Lina Khan, chair of the Federal Trade Commission, and Jonathan Kanter, head of antitrust at the Justice Department, said they wanted to rewrite the merger guidelines created a dozen years ago because they didn’t directly address the unique problems raised by the tech industry.

The review will focus on how the merger review process is applied to free services, such as those from Google and Facebook. Often, price increases are a key measure for anticompetitive conduct, but that standard doesn’t apply to advertising-based business models that offer free services to consumers. The regulators will also look at how nascent rivals could be affected by a merger. The F.T.C., for instance, is suing to break up Facebook over its acquisitions of Instagram in 2012 and WhatsApp in 2014, when those services weren’t clearly direct competitors to Facebook.

Democratic regulators and lawmakers are racing to fulfill promises to curtail the dominance and power of a handful of tech giants, including Amazon, Apple, Facebook and Google.
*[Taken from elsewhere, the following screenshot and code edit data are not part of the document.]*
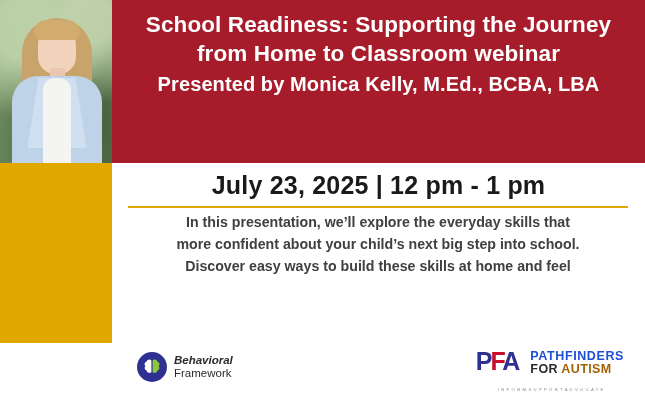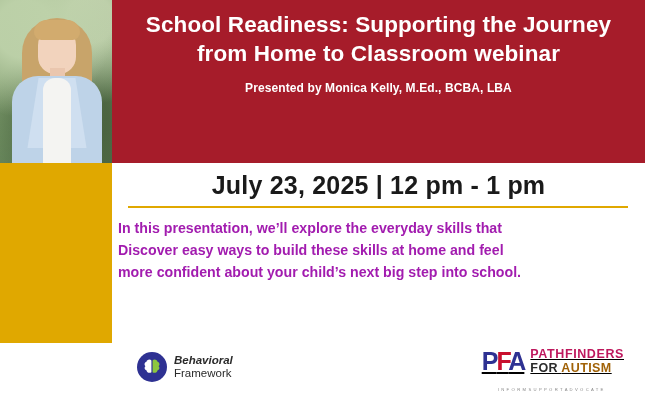--- a/index.html
+++ b/index.html
@@ -147,9 +147,9 @@
     letter-spacing: 0.1px;
   }
   .presenter {
-    font-size: 12px;
-    font-weight: bold;
-    margin-top: 12px;
+    font-size: 20px;
+    font-weight: bold;
+    margin-top: 4px;
     letter-spacing: 0.1px;
   }
   

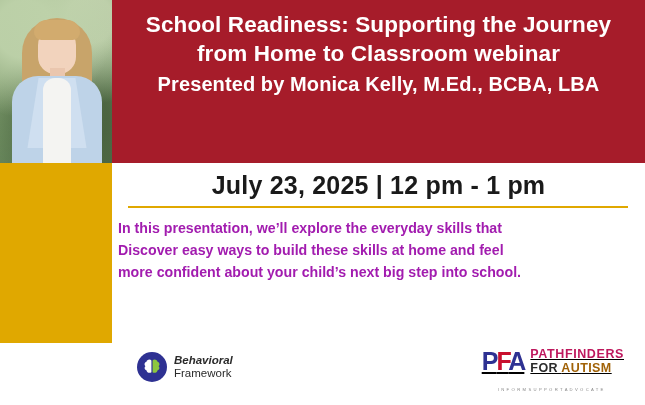--- a/index.html
+++ b/index.html
@@ -179,9 +179,10 @@
   .body-copy {
     position: absolute;
     left: 118px;
-    top: 217px;
+    top: 211px;
     width: 520px;
-    color: #a21caf;
+    text-align: center;
+    color: #404040;
     font-size: 14.2px;
     font-weight: bold;
     line-height: 1.55;

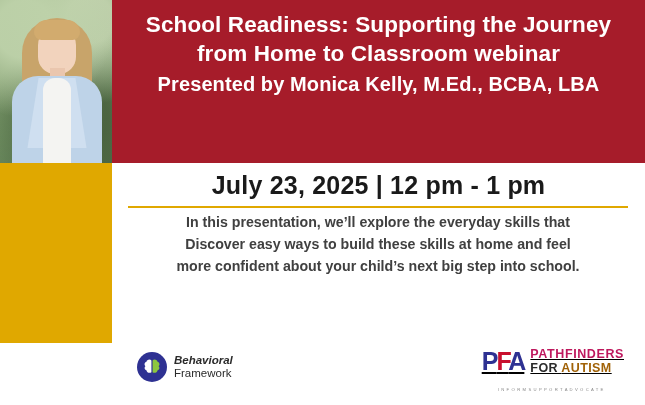--- a/index.html
+++ b/index.html
@@ -314,8 +314,8 @@
 
   <div class="body-copy">
     <p>In this presentation, we’ll explore the everyday skills that</p>
+    <p>more confident about your child’s next big step into school.</p>
     <p>Discover easy ways to build these skills at home and feel</p>
-    <p>more confident about your child’s next big step into school.</p>
   </div>
 
   <div class="footer">

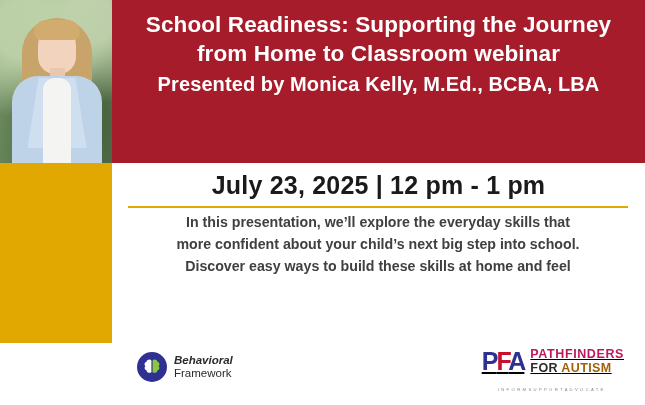--- a/index.html
+++ b/index.html
@@ -234,9 +234,8 @@
     right: 18px;
     top: 4px;
     display: flex;
-    align-items: center;
-    gap: 6px;
-    text-decoration: underline;
+    align-items: flex-end;
+    gap: 12px;
   }
   .pfa-mark {
     font-size: 25px;

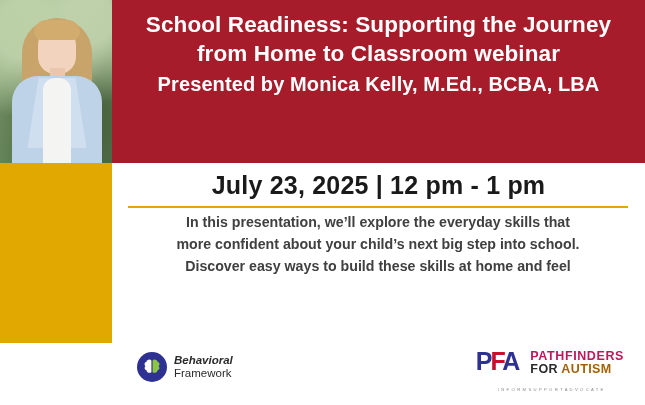--- a/index.html
+++ b/index.html
@@ -250,7 +250,7 @@
   .pfa-words .w1 {
     font-size: 12.5px;
     font-weight: bold;
-    color: #be185d;
+    color: #1d4ed8;
     letter-spacing: 0.6px;
     line-height: 1.05;
   }

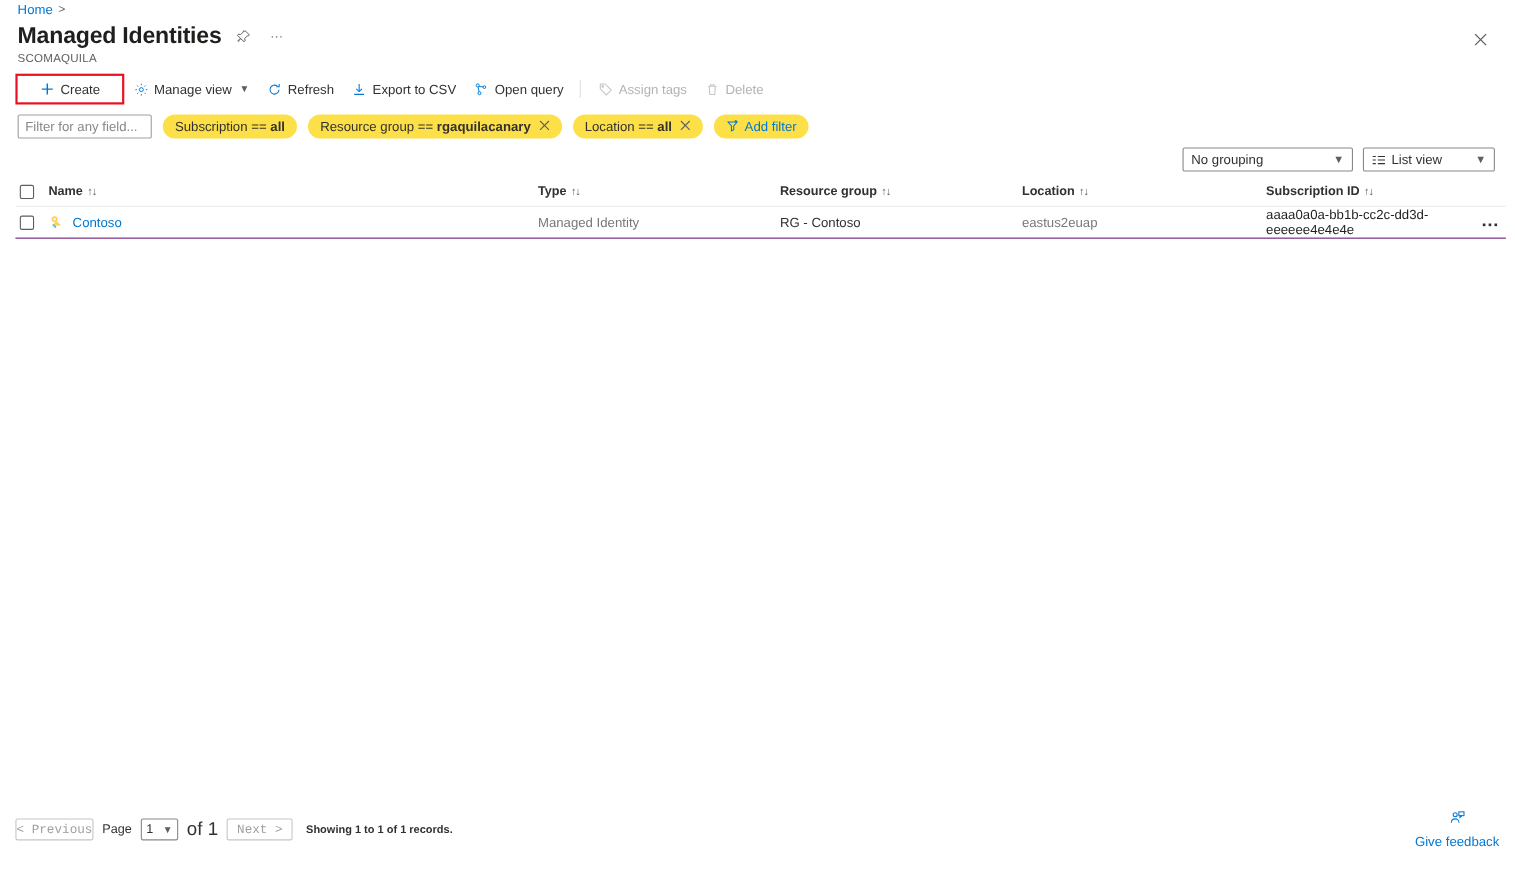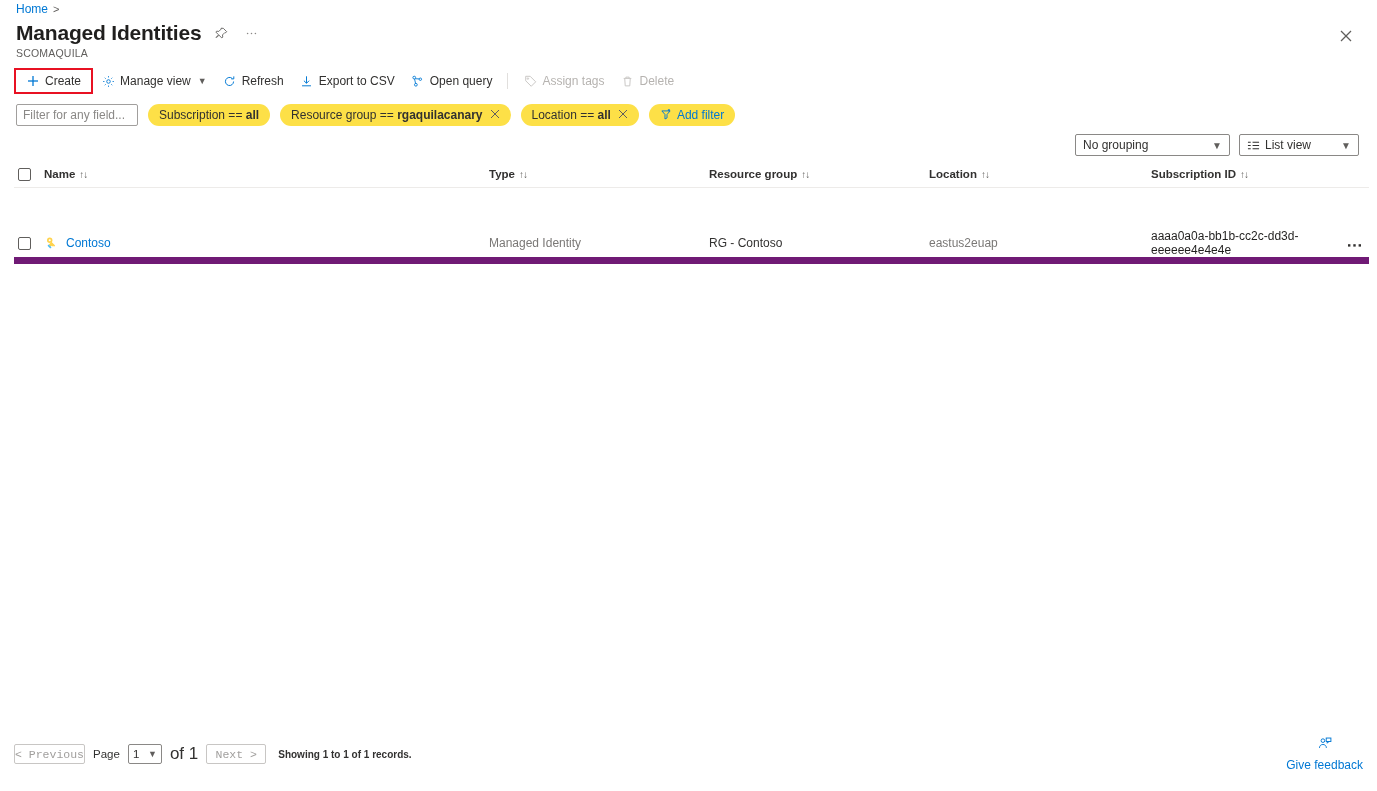--- a/index.html
+++ b/index.html
@@ -131,7 +131,7 @@
   }
   .create-highlight {
     border: 2px solid #e81123;
-    padding: 2px;
+    padding: 12px;
     box-sizing: border-box;
     height: 26px;
     display: flex;

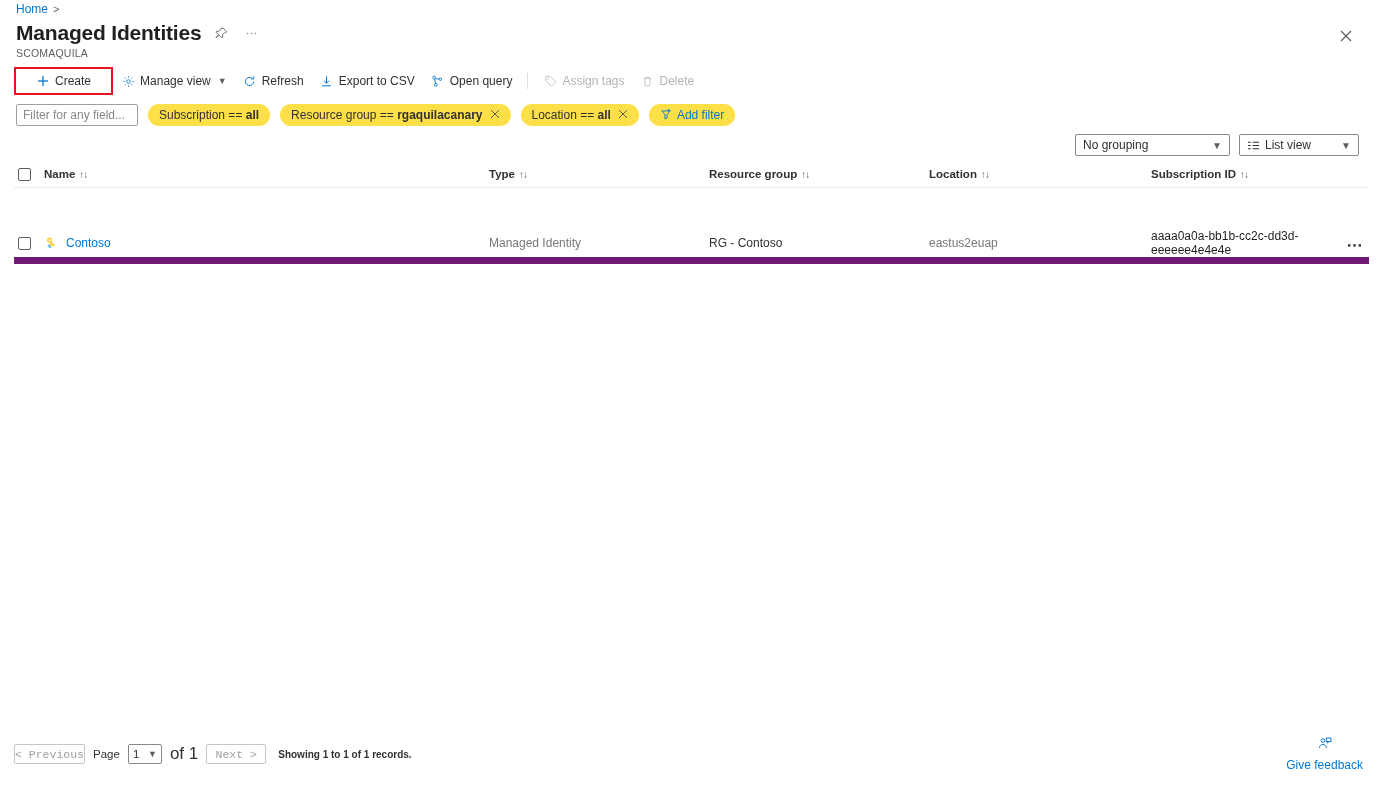--- a/index.html
+++ b/index.html
@@ -230,8 +230,7 @@
     display: flex;
     align-items: center;
     height: 28px;
-    border-bottom: 7px solid #701a75;
-    margin-top: 41px;
+    border-bottom: 1px solid #701a75;
   }
   .cb {
     width: 13px;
A Senate panel is expected to vote this week on legislation aimed at preventing powerful digital platforms such as Apple’s App Store and Amazon’s marketplace from blocking competitors.

President Biden has told the agencies to review the guidelines as part of his effort to strengthen the enforcement of merger rules. He picked vocal critics of technology giants to lead antitrust efforts, but the agencies led by Ms. Khan and Mr. Kanter have struggled to keep up with a surge of corporate acquisitions. Global mergers were valued at a record total of $5.8 trillion in 2021, and the caseload for merger reviews at the F.T.C. and Justice Department has doubled, Ms. Khan said.

The regulators said they were also interested in broadening the scope of antitrust enforcement to consider potential ripple effects of corporate concentration on labor markets, innovation and consumer protection.

“This inquiry launched by the F.T.C. and D.O.J. is designed to ensure that our merger guidelines accurately reflect modern market realities and equip us to forcefully enforce the law against unlawful deals,” Ms. Khan said.

Last year, the F.T.C. began a review of guidelines for so-called vertical mergers — the acquisition of companies’ adjacent markets that are part of a supply chain. Tech companies have acquired scores of companies that don’t directly compete with their main businesses, but that have helped giants like Facebook, Amazon and Google spread their tentacles into new markets and maintain their dominance, leaders including Ms. Khan and Mr. Kanter have argued. The announcement by Microsoft, whose main business is in enterprise and consumer software, on Tuesday that it would buy game maker Activision Blizzard for nearly $70 billion is an example of this activity. Regulators declined to comment on the deal.

The regulators may face challenges to revised rules in the courts. Judges have adhered to decades-old interpretations of antitrust laws that hold consumer prices as the primary test of monopolization. The agencies are expected to take about one year to rewrite its merger rules.